- Records provided
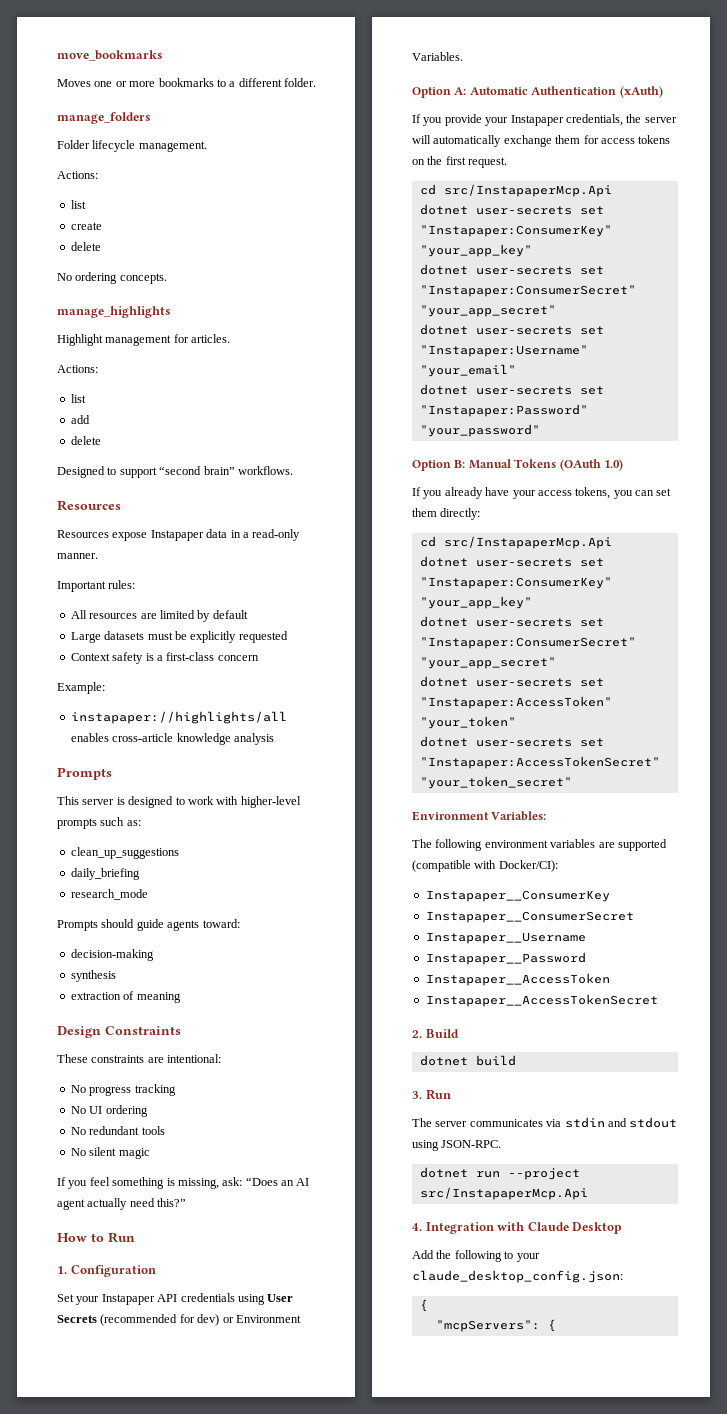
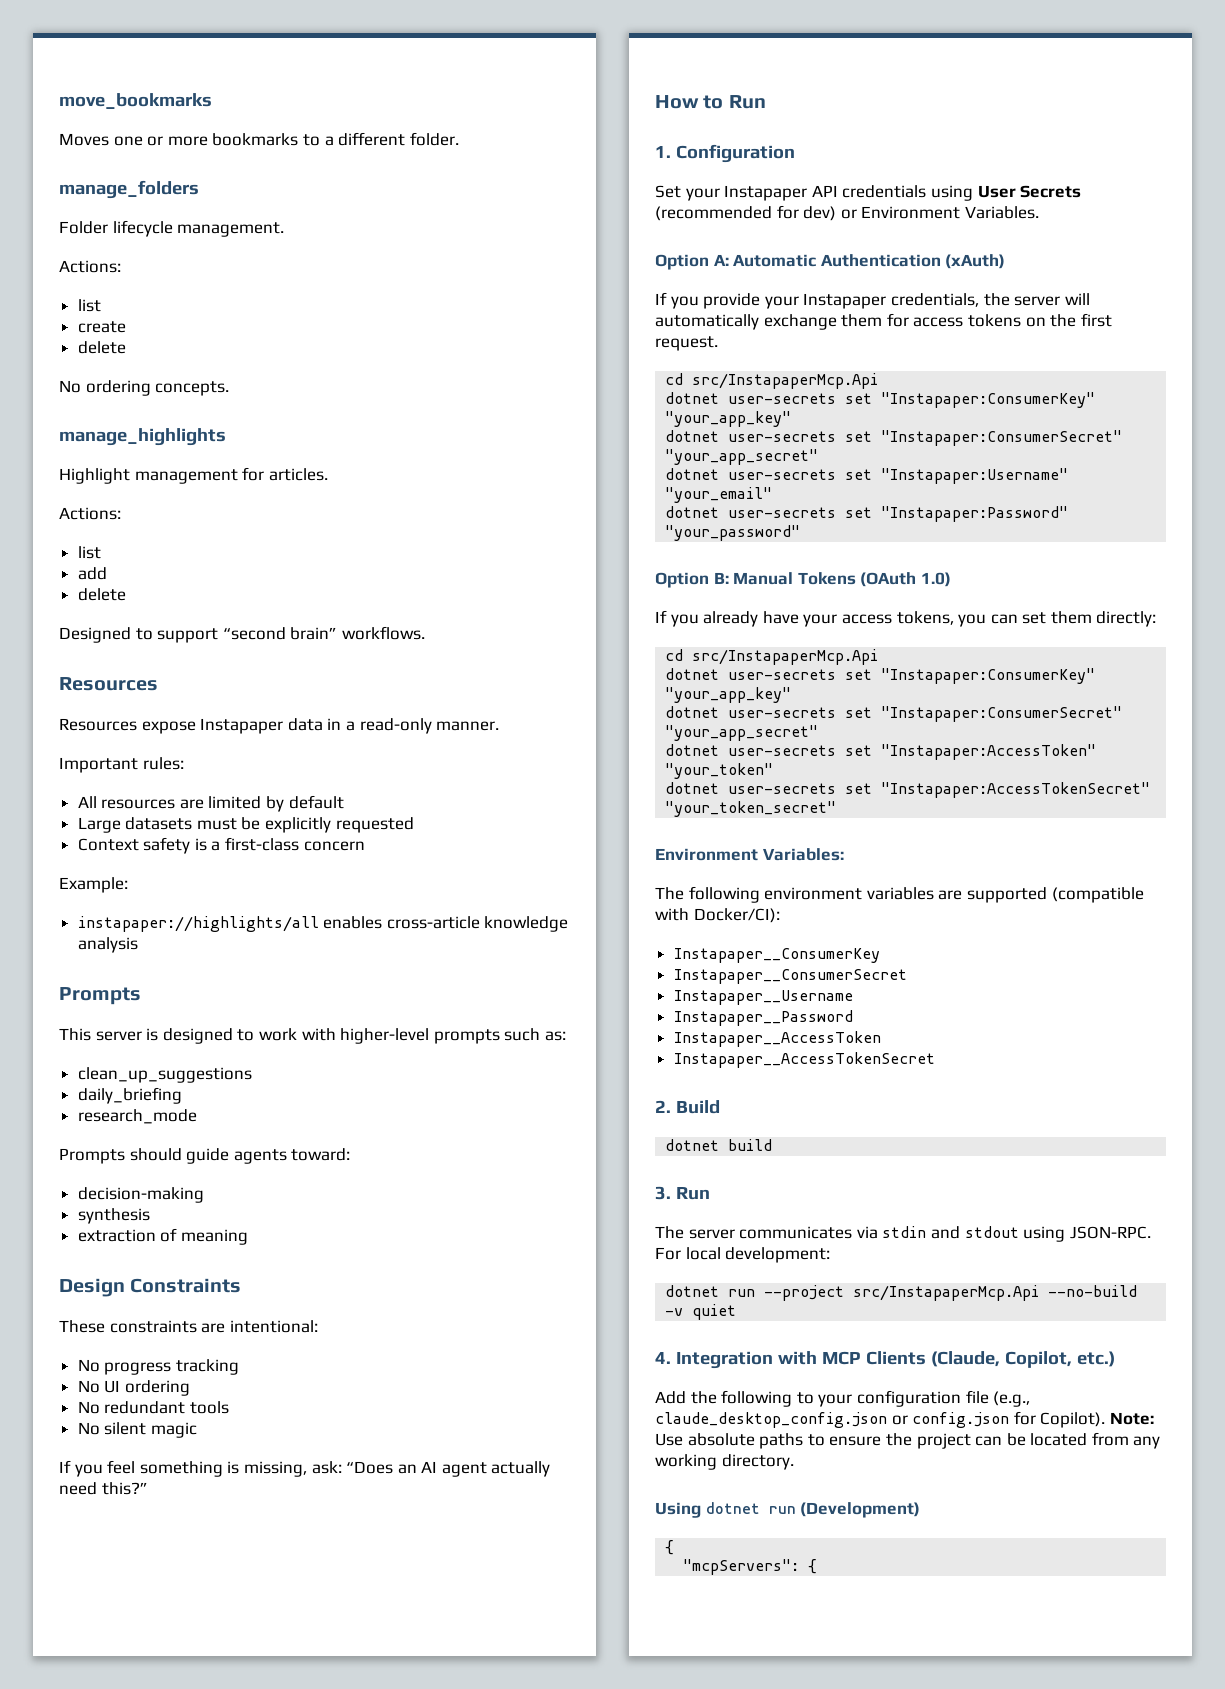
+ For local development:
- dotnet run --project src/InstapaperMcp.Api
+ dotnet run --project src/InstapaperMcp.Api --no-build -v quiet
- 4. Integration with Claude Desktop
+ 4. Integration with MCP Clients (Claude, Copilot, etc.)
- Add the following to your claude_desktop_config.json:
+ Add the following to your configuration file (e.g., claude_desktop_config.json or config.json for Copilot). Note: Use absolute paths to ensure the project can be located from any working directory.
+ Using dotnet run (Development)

- Try it
Leave every image out, and retype the material exactly.

- Written answer
+ For local development:
- dotnet run --project src/InstapaperMcp.Api
+ dotnet run --project src/InstapaperMcp.Api --no-build -v quiet
- 4. Integration with Claude Desktop
+ 4. Integration with MCP Clients (Claude, Copilot, etc.)
- Add the following to your claude_desktop_config.json:
+ Add the following to your configuration file (e.g., claude_desktop_config.json or config.json for Copilot). Note: Use absolute paths to ensure the project can be located from any working directory.
+ Using dotnet run (Development)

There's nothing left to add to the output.